Many people, including many who regularly read this blog, have investment portfolios which they seek to optimize regularly. But what about our charitable giving portfolio? How often do we consider if we are making contributions to the most efficient and effective organizations related to the causes about which we are most concerned?
Most of us perhaps give our tithes and offerings to (or through) our local church, but then we respond to other appeals for financial help. And especially at this time of the year we are swamped with requests for charitable gifts. Through the requests found often in our mailboxes, by the appeals we receive in our e-mail inboxes, and from personal petitions made by religious or civic organizations, we are regularly asked to be generous in helping other people.
So, how should we decide which charities or causes to support? Do we respond primarily with our emotions, giving to those groups who best stir our feelings of compassion, concern, or guilt? Or do we have a planned charitable giving “portfolio”?
Let me suggest the following guidelines when considering a charitable gift:
(1) Does this gift help eliminate the root causes of problems more than just helping victims of those problems? For example, giving to help feed the hungry is good and important; giving to help eliminate the causes of hunger is better.
(2) Does this gift help solve problems in the future rather than merely meeting current needs? In spite of the needs of many Native Americans now, this is one main reason in my previous posting for suggesting giving to the Native American College Fund.

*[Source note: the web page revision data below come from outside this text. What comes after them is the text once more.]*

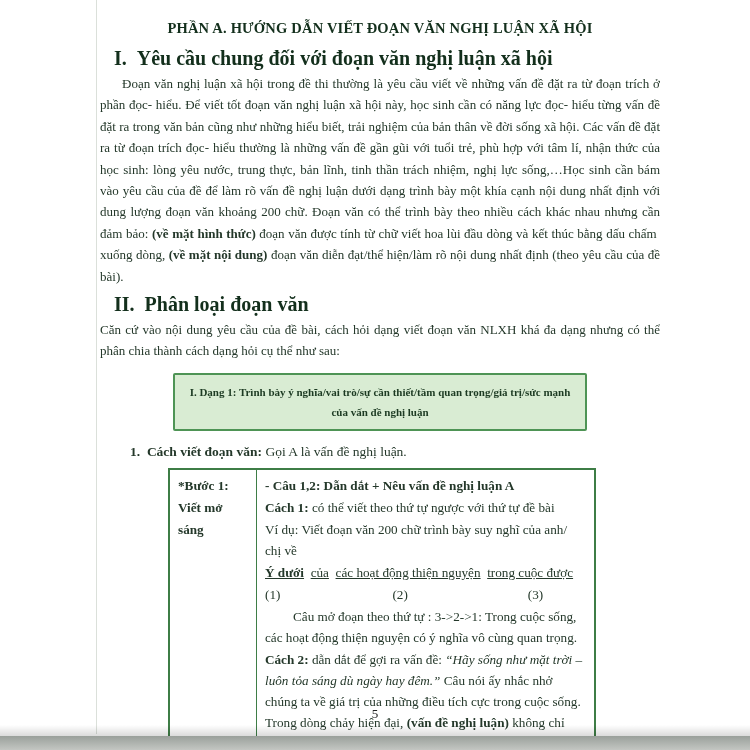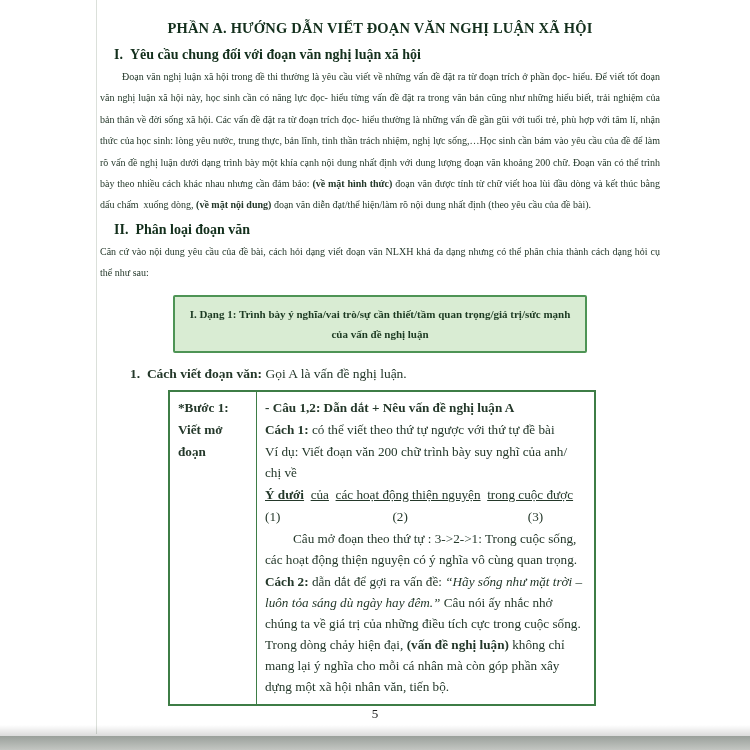"I. Yêu cầu chung đối" .sec-heading { font-size: 14px -> 20px }
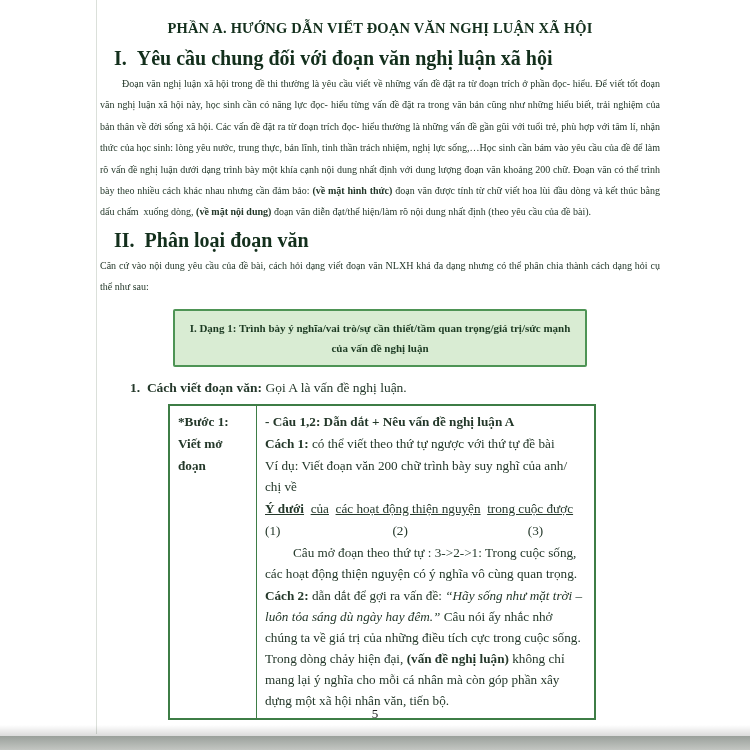"Đoạn văn nghị luận xã" .para { font-size: 10px -> 13px }
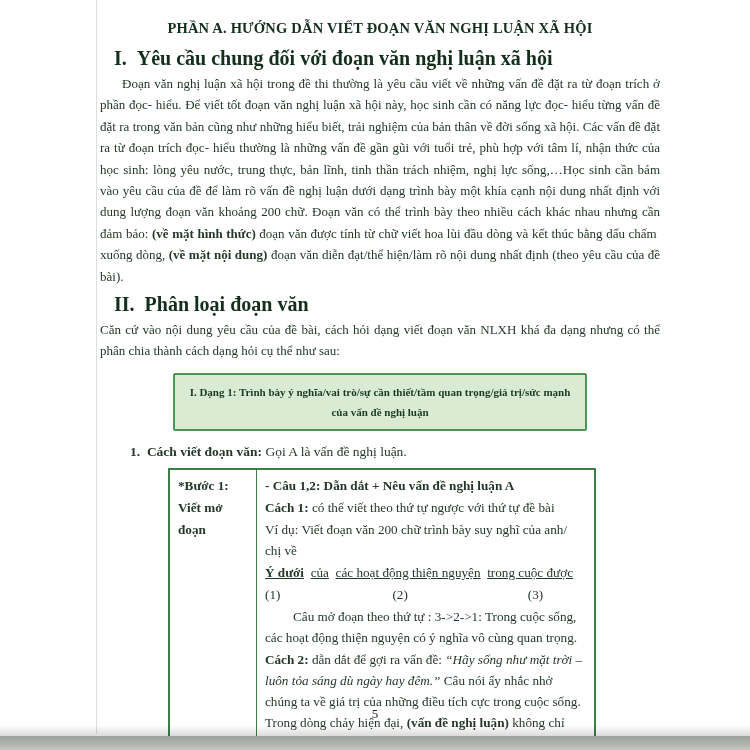"đoạn" span { text: đoạn -> sáng }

(3) Does this gift go to (through) an organization that is highly effective and efficient? Perhaps Charity Navigator, the leading independent charity evaluator in the country, is the best way to check the strength and integrity of charities. In their words, Charity Navigator “works to advance a more efficient and responsive philanthropic marketplace by evaluating the financial health of over 5,500 of America’s largest charities.”
(4) Does this gift go to a group that meets the previous criteria but has relatively few supporters as opposed to those groups that have a great deal of support? Some of the charities or causes I support are not on Charity Navigator because they are too small or specialized, but partly for that reason I choose to contribute to them. For example, I recently sent a donation to Associated Baptist Press.
(5) For those of us who are Christians, the first question we should ask is: Does this gift reflect commitment to Jesus’ words, “Seek first the Kingdom of God and God’s righteousness”? Even though I recognize that there are many “secular” groups that are consistent with seeking God’s Kingdom and God’s righteousness, mainly I want the charities to which I donate to be Christian in both how they operate and in the charitable work they do.
What other guidelines or charitable giving suggestions should be added?